Ларочка скривилась. Разговор уже явно вышел за пределы приятной беседы. Ну Генка-то, Генка! Откуда в нем эта проницательность взялась? Откуда он-то знает, что дома она совсем другая? Правда, дома Лариса проводит не так уж много времени, но время это ей решительно не нравится. Дома она никогда не может наслаждаться ничегонеделанием, дома всегда находится занятие. То картошки начистить, то пропылесосить да пыль протереть, полы помыть. Эх, как верно Генка заметил — нету у них домработницы, нету…

— Ой, ладно, завелись, — недовольно протянула она. — Зануды! Валер, у тебя спирту не найдется?

Дидковский молча выпучил на нее глаза, Горожанинов же вслух рассмеялся:

— О, юная алкоголичка! А водка тебе не подойдет, вот так вот сразу на спирт потянуло?

— Дурак, — равнодушно заявила Лариска. — Можно и водку, но лучше спирт. Иначе эту фигню шиш смоешь.

И, не выходя из-за стола, принялась разматывать грязную повязку на руке. Полюбовалась пару секунд на собственное художество — действительно красиво получилось, буковки все ровненькие, одна к одной, как будто через трафарет нанесены. Плюнула на скомканный в руке бинт, потерла надпись. Картинка только немножко размазалась, но стираться и не думала.

— Ну так как насчет спирта? — недовольно спросила она.

Дидковский замер. Может, сейчас она откроет тайну — кто его соперник?

— Лар, а что это за Андрей такой? — спросил как можно безразличнее, но внимательный слушатель непременно обратил бы внимание на напряженность в его голосе. Однако к его счастью внимательных слушателей за столом не оказалось.

— Да так, — совершенно равнодушно ответила Лариска. — Ты его не знаешь.

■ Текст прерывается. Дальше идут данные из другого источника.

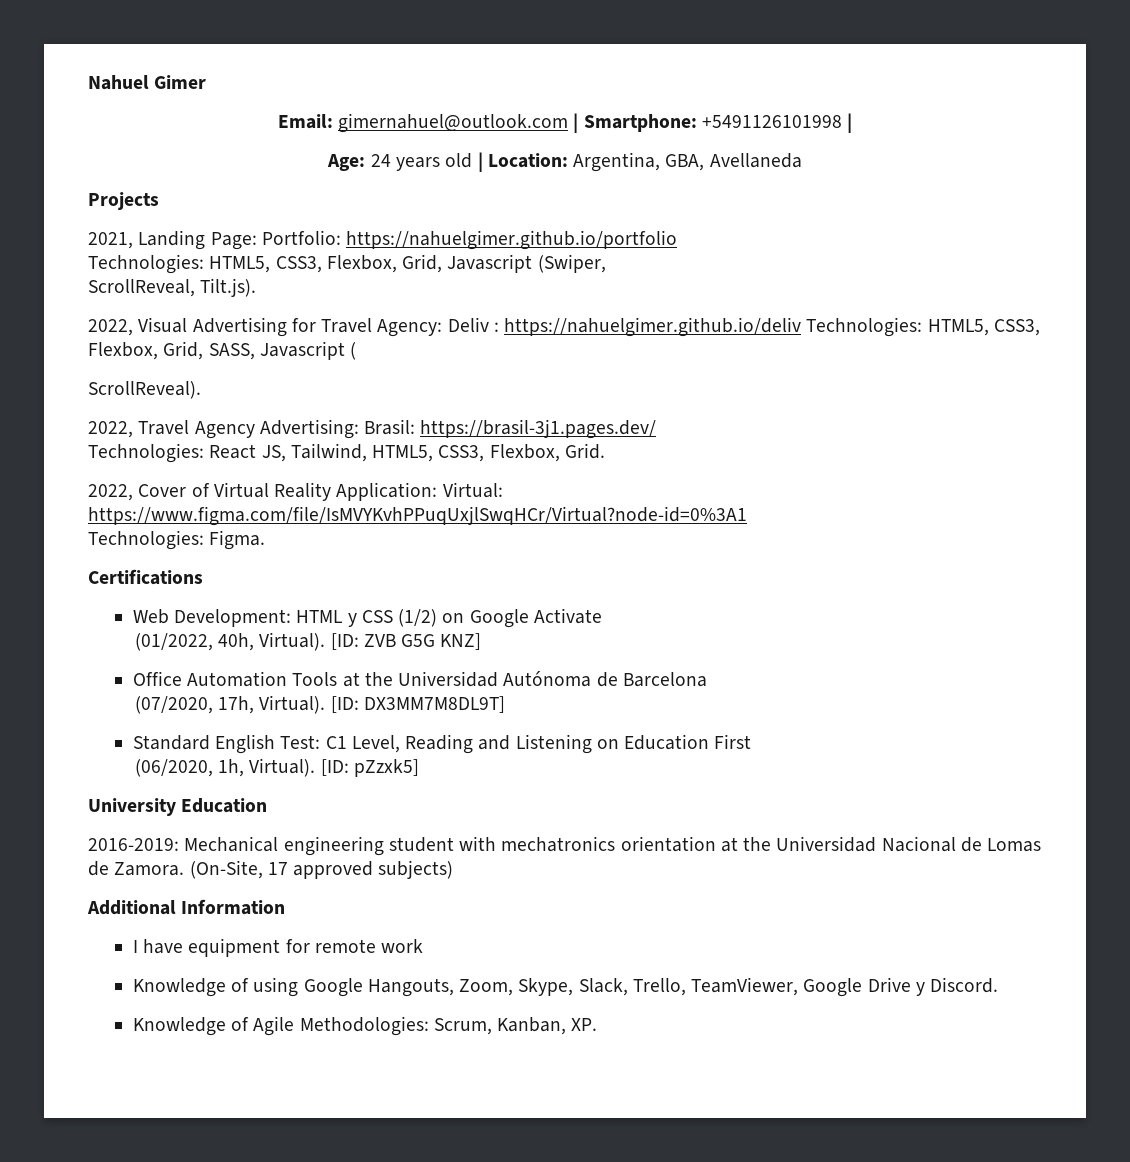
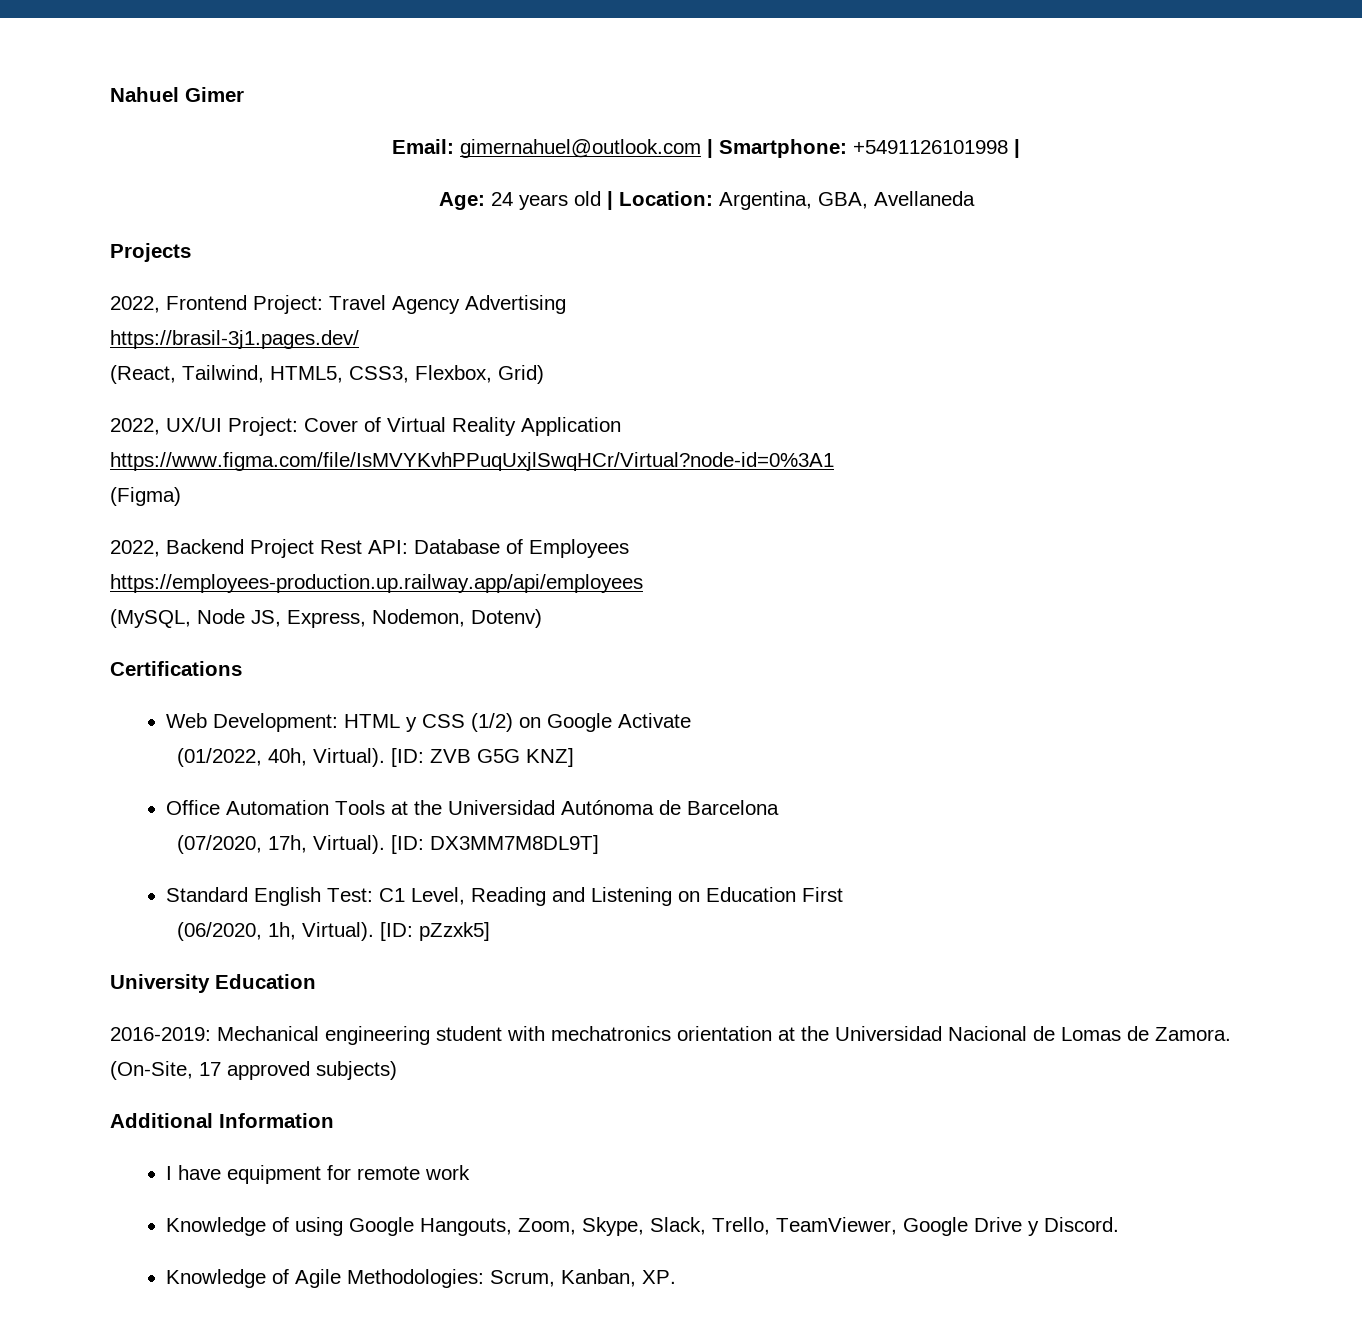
- 2021, Landing Page: Portfolio: https://nahuelgimer.github.io/portfolio
- Technologies: HTML5, CSS3, Flexbox, Grid, Javascript (Swiper,
- ScrollReveal, Tilt.js).
- 2022, Visual Advertising for Travel Agency: Deliv : https://nahuelgimer.github.io/deliv Technologies: HTML5, CSS3, Flexbox, Grid, SASS, Javascript (
- ScrollReveal).
- 2022, Travel Agency Advertising: Brasil: https://brasil-3j1.pages.dev/
- Technologies: React JS, Tailwind, HTML5, CSS3, Flexbox, Grid.
- 2022, Cover of Virtual Reality Application: Virtual: https://www.figma.com/file/IsMVYKvhPPuqUxjlSwqHCr/Virtual?node-id=0%3A1
+ 2022, Frontend Project: Travel Agency Advertising
+ https://brasil-3j1.pages.dev/
+ (React, Tailwind, HTML5, CSS3, Flexbox, Grid)
+ 2022, UX/UI Project: Cover of Virtual Reality Application https://www.figma.com/file/IsMVYKvhPPuqUxjlSwqHCr/Virtual?node-id=0%3A1
- Technologies: Figma.
+ (Figma)
+ 2022, Backend Project Rest API: Database of Employees
+ https://employees-production.up.railway.app/api/employees
+ (MySQL, Node JS, Express, Nodemon, Dotenv)

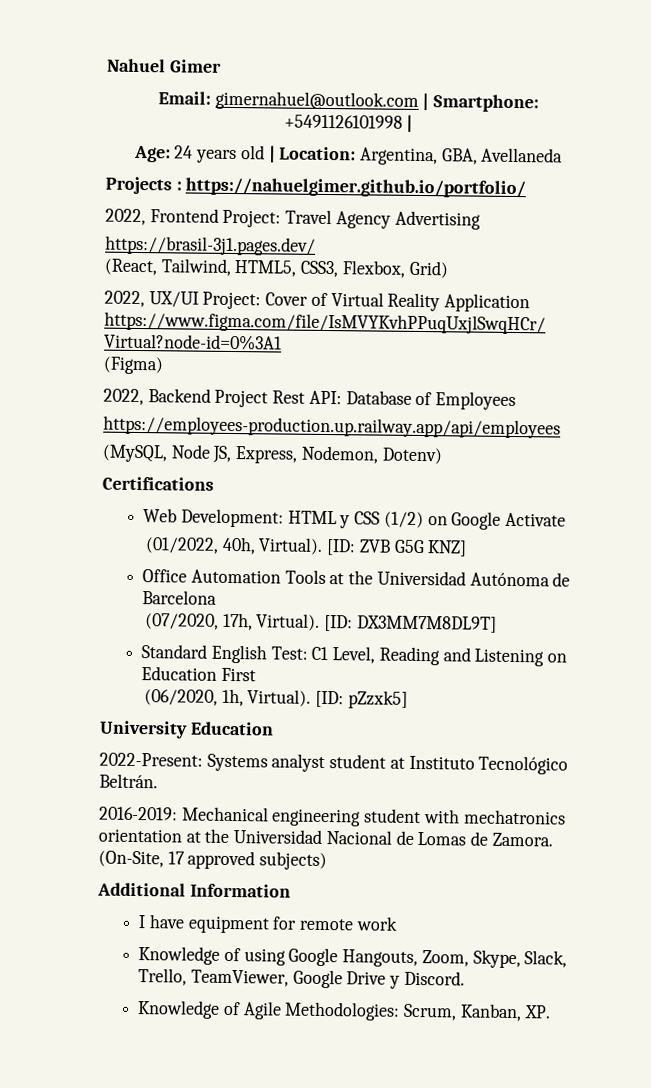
- Projects
+ Projects : https://nahuelgimer.github.io/portfolio/
+ 2022-Present: Systems analyst student at Instituto Tecnológico Beltrán.

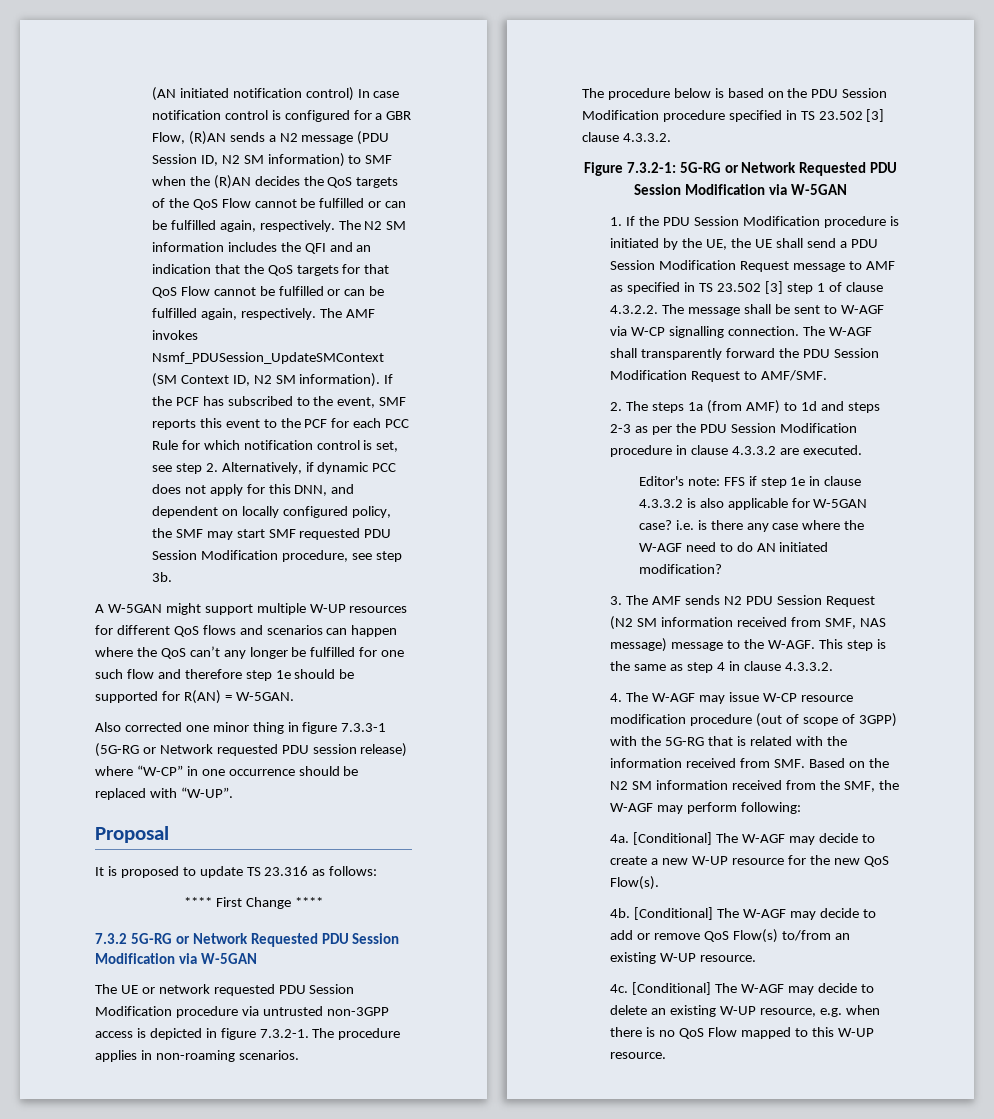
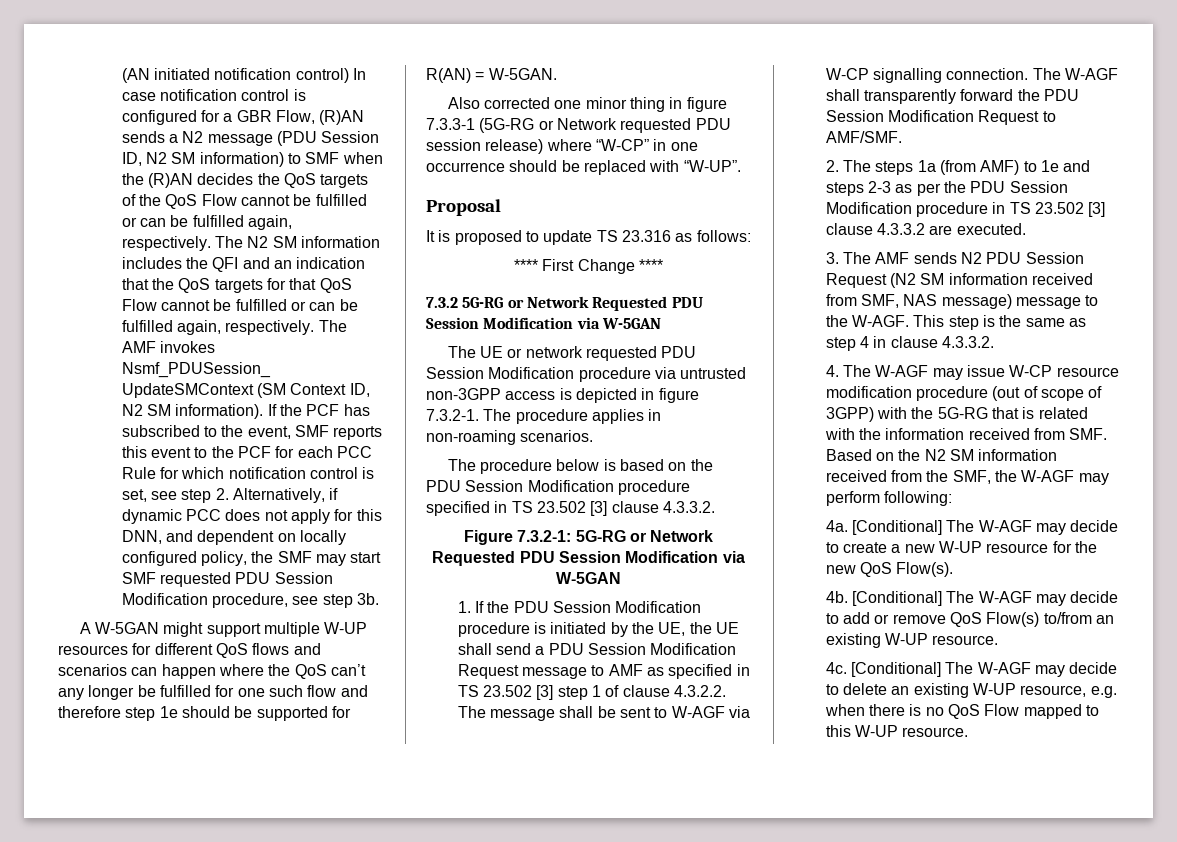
- 2. The steps 1a (from AMF) to 1d and steps 2-3 as per the PDU Session Modification procedure in clause 4.3.3.2 are executed.
+ 2. The steps 1a (from AMF) to 1e and steps 2-3 as per the PDU Session Modification procedure in TS 23.502 [3] clause 4.3.3.2 are executed.
- Editor's note: FFS if step 1e in clause 4.3.3.2 is also applicable for W-5GAN case? i.e. is there any case where the W-AGF need to do AN initiated modification?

Так ты мне дашь спирт или как? Ген, у твоих-то стариков наверняка спирт должен быть, от Валерки фиг дождешься. Пошли к тебе, смоем эту фигню.

И, не обращая ни малейшего внимания на то, что хозяин со всех ног кинулся на кухню за водкой, Ларочка решительно направилась в коридор. Уже обуваясь, недовольно оглянулась:

— Ген, ну ты идешь, или как?

Горожанинов лениво поднялся и пошел в прихожую.